ACTIVITY
Below are entries. Pull out all lines containing "okres".

Top of DATASET CONTENT

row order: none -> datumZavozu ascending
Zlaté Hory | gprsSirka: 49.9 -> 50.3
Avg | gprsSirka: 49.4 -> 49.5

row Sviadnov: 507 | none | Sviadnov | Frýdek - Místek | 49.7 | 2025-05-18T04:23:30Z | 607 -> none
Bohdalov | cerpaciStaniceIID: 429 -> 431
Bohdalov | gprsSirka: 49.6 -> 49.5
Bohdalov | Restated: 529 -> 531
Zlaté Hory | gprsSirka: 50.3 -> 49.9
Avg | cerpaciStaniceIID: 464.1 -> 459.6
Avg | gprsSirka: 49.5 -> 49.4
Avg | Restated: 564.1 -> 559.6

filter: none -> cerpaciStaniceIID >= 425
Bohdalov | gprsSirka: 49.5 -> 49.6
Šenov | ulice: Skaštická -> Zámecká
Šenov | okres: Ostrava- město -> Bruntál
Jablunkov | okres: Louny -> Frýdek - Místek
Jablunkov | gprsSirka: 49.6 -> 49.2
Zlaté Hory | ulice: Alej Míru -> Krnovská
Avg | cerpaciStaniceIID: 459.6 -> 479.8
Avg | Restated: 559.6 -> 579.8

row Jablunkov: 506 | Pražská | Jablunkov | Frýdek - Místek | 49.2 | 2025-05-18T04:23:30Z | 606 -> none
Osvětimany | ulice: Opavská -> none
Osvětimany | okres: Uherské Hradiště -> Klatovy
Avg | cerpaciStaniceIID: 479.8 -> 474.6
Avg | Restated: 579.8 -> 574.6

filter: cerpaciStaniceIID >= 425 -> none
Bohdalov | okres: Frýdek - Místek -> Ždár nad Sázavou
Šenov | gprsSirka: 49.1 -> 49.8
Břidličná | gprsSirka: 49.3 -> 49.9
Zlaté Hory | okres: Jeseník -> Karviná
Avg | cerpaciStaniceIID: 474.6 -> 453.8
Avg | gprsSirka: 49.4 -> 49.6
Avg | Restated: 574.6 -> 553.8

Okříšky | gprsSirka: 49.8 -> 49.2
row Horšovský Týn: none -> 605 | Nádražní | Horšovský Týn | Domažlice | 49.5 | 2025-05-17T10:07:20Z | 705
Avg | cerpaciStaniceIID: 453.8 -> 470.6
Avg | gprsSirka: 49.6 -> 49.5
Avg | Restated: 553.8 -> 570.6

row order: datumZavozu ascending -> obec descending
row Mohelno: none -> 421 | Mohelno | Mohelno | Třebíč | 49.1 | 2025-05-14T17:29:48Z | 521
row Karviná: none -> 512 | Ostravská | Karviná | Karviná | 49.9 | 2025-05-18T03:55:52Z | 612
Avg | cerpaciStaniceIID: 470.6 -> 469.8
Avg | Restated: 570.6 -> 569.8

Bottom of DATASET CONTENT

RESPONSE BOX
Šenov | okres: Ostrava- město -> Bruntál
Jablunkov | okres: Louny -> Frýdek - Místek
Osvětimany | okres: Uherské Hradiště -> Klatovy
Bohdalov | okres: Frýdek - Místek -> Ždár nad Sázavou
Zlaté Hory | okres: Jeseník -> Karviná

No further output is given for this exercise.